### [What to produce]
All lines of the listing that contain "libraries" should be shown in full.

### [Data shown]
--- START ---
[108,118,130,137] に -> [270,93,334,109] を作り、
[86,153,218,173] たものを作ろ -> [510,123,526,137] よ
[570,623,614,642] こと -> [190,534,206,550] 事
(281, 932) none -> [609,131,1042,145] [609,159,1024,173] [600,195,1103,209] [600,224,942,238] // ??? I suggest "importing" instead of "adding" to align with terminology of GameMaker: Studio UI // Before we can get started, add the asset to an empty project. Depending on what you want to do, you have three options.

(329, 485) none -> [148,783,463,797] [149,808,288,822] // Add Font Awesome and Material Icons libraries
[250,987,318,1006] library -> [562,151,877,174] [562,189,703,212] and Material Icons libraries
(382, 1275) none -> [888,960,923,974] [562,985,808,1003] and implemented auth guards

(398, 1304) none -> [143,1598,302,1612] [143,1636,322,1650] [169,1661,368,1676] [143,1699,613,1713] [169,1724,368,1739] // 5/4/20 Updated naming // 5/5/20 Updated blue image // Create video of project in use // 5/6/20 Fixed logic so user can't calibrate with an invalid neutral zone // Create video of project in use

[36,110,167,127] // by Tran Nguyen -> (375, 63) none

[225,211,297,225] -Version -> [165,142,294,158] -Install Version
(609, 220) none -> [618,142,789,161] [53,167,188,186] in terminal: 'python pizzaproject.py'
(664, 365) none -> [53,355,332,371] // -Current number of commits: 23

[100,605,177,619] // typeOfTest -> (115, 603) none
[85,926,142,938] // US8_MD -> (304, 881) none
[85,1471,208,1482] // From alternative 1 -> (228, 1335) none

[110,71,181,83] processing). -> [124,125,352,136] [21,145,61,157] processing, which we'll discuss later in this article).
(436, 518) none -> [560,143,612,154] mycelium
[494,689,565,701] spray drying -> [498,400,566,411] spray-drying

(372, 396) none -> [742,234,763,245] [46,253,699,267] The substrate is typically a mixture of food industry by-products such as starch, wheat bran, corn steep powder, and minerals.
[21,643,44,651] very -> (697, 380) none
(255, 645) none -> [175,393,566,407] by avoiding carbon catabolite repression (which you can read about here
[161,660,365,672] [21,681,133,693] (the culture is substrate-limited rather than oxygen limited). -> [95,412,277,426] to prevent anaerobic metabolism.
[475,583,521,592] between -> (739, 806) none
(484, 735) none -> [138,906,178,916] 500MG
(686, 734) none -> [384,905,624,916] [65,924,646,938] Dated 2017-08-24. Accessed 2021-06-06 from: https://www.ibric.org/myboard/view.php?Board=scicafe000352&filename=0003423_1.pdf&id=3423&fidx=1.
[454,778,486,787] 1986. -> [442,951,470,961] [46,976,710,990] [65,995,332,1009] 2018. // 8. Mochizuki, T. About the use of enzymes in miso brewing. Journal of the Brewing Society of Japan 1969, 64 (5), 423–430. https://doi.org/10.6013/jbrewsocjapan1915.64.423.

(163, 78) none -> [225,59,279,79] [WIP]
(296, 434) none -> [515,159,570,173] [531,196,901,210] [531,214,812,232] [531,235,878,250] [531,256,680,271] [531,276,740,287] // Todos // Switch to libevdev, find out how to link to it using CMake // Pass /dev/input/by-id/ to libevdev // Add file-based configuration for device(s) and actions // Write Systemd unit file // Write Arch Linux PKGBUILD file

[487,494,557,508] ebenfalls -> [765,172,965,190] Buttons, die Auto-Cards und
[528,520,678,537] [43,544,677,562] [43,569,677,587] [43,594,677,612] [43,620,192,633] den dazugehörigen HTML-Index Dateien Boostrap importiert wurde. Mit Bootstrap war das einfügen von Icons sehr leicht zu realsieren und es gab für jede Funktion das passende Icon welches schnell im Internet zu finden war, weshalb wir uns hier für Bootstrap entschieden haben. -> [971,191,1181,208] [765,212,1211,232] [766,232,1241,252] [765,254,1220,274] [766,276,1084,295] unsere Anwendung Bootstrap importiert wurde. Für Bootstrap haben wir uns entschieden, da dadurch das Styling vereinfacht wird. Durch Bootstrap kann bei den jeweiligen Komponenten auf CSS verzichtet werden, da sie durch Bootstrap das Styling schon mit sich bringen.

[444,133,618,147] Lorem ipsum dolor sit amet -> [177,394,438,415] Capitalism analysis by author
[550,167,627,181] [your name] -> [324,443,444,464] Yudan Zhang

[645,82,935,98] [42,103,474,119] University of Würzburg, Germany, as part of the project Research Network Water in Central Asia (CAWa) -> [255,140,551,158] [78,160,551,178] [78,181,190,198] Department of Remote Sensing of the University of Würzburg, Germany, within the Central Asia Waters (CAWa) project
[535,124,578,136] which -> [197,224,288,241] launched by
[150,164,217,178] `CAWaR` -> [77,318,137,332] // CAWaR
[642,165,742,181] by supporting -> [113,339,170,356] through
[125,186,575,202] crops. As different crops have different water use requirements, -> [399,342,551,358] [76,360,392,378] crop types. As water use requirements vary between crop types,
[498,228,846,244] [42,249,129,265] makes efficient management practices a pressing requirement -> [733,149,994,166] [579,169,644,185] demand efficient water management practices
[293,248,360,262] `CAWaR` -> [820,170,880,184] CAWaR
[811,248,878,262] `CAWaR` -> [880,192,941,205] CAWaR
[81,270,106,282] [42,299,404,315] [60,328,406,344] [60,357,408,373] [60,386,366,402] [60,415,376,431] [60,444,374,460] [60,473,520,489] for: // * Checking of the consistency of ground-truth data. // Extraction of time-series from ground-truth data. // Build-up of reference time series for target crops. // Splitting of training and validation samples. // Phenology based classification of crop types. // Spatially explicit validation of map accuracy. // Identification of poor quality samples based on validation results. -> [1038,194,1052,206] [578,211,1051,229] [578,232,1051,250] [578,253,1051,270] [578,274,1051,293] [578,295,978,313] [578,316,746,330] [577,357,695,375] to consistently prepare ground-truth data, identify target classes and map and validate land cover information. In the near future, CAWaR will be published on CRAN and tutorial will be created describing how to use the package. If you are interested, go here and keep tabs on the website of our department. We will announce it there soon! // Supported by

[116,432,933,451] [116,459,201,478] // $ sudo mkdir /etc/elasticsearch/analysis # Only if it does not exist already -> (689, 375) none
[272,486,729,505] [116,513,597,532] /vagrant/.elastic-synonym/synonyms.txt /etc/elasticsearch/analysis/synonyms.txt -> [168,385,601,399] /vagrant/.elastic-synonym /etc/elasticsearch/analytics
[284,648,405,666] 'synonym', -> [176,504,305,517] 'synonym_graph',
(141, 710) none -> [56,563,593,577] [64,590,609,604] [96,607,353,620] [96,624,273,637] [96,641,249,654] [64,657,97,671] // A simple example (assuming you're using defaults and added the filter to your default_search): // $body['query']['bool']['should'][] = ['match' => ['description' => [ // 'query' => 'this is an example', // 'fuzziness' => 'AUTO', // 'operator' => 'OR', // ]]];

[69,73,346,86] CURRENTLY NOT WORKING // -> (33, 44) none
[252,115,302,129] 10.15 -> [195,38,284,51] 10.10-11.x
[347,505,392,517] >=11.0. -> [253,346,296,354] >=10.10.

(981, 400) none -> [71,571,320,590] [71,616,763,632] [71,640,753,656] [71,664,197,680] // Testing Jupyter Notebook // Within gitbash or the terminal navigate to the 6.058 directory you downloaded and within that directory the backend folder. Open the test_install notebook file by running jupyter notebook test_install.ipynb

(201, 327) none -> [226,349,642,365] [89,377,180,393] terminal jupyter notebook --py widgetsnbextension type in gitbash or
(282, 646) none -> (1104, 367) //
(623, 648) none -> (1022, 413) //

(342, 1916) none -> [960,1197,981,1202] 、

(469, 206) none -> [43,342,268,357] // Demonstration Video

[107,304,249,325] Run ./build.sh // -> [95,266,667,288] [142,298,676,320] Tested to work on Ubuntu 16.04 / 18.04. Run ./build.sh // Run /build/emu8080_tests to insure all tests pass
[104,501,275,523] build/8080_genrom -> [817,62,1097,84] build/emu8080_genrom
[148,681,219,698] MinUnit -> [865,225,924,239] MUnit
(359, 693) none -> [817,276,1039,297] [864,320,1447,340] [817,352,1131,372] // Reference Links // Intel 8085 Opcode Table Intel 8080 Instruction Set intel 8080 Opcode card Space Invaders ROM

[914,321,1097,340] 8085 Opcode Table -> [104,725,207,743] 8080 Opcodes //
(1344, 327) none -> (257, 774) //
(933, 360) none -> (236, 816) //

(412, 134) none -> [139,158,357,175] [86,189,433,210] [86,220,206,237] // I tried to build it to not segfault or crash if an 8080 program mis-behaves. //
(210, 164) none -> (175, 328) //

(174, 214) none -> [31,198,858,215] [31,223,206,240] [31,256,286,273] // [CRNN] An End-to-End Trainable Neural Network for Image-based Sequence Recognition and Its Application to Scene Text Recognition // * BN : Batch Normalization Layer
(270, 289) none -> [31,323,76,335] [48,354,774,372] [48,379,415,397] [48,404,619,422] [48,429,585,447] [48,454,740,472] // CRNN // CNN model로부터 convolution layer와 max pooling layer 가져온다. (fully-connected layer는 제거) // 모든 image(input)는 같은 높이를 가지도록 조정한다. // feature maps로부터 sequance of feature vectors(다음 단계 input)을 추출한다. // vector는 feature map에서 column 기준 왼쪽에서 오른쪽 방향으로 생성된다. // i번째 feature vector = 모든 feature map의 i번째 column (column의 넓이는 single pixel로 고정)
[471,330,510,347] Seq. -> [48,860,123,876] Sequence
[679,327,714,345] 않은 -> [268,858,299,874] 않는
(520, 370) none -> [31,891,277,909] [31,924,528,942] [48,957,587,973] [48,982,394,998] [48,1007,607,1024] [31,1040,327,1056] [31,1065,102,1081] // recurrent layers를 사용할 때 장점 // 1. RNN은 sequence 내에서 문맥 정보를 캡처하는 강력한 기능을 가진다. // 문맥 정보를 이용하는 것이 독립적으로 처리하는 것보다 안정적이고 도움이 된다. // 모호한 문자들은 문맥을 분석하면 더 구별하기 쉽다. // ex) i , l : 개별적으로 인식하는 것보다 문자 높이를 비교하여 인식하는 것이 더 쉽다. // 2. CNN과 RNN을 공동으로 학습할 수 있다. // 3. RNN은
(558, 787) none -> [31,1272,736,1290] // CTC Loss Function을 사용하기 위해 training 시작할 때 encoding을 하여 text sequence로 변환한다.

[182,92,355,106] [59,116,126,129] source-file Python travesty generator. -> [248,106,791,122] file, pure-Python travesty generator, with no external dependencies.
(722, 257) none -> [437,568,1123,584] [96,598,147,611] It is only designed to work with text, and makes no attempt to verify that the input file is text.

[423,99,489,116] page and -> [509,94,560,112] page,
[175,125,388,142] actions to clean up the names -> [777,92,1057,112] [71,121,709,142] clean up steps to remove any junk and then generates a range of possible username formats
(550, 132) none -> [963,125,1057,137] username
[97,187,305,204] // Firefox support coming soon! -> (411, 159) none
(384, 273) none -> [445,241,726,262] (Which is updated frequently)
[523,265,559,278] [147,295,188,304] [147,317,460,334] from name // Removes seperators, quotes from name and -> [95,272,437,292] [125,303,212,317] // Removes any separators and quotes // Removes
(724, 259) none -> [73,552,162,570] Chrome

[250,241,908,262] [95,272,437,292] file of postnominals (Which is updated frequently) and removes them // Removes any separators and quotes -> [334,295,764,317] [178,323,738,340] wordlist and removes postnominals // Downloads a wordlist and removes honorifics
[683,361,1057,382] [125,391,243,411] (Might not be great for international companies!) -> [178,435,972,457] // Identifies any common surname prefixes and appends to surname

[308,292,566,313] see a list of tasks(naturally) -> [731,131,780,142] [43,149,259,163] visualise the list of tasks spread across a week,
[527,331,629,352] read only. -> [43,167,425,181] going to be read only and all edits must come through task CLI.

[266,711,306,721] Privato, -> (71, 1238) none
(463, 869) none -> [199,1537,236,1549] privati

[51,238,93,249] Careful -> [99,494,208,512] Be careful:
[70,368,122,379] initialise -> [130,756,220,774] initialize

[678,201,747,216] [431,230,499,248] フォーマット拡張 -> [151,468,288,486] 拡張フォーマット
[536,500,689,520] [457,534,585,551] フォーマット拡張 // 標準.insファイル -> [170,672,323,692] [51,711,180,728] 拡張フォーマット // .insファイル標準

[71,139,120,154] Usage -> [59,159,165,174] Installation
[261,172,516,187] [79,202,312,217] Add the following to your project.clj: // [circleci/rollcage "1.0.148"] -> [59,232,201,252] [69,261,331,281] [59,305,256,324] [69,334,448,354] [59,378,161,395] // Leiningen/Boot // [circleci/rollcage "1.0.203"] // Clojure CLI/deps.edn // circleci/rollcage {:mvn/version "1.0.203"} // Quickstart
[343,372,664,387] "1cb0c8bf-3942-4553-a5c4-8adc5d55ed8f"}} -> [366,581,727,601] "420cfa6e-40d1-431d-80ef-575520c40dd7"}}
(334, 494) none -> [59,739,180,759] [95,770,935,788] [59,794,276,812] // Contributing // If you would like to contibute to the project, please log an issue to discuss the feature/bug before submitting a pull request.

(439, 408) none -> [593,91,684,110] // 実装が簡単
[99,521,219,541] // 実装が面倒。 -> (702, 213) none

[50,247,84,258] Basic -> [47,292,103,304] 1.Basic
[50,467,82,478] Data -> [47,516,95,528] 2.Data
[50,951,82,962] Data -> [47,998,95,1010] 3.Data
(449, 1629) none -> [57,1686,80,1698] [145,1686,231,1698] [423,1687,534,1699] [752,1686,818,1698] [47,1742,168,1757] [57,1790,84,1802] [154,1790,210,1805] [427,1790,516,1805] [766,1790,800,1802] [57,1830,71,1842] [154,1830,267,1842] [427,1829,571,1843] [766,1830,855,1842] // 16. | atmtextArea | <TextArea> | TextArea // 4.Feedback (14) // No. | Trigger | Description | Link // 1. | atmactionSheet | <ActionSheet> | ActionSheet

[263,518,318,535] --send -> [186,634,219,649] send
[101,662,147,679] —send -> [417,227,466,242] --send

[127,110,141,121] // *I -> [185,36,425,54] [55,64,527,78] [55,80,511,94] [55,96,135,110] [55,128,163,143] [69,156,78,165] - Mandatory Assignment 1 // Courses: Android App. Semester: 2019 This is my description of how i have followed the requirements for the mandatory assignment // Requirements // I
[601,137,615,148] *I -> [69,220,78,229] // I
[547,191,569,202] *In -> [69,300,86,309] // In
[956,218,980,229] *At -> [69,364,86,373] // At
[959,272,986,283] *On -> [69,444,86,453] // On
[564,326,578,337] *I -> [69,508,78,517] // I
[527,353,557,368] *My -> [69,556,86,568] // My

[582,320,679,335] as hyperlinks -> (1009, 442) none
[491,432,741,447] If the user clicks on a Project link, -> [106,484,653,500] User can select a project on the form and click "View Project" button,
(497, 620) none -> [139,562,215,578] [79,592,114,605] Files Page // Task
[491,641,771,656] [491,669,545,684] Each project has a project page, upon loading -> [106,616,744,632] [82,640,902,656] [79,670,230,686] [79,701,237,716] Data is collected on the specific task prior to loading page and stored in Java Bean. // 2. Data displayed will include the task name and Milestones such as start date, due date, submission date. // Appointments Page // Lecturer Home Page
--- END ---
### [Output for this task]
(329, 485) none -> [148,783,463,797] [149,808,288,822] // Add Font Awesome and Material Icons libraries
[250,987,318,1006] library -> [562,151,877,174] [562,189,703,212] and Material Icons libraries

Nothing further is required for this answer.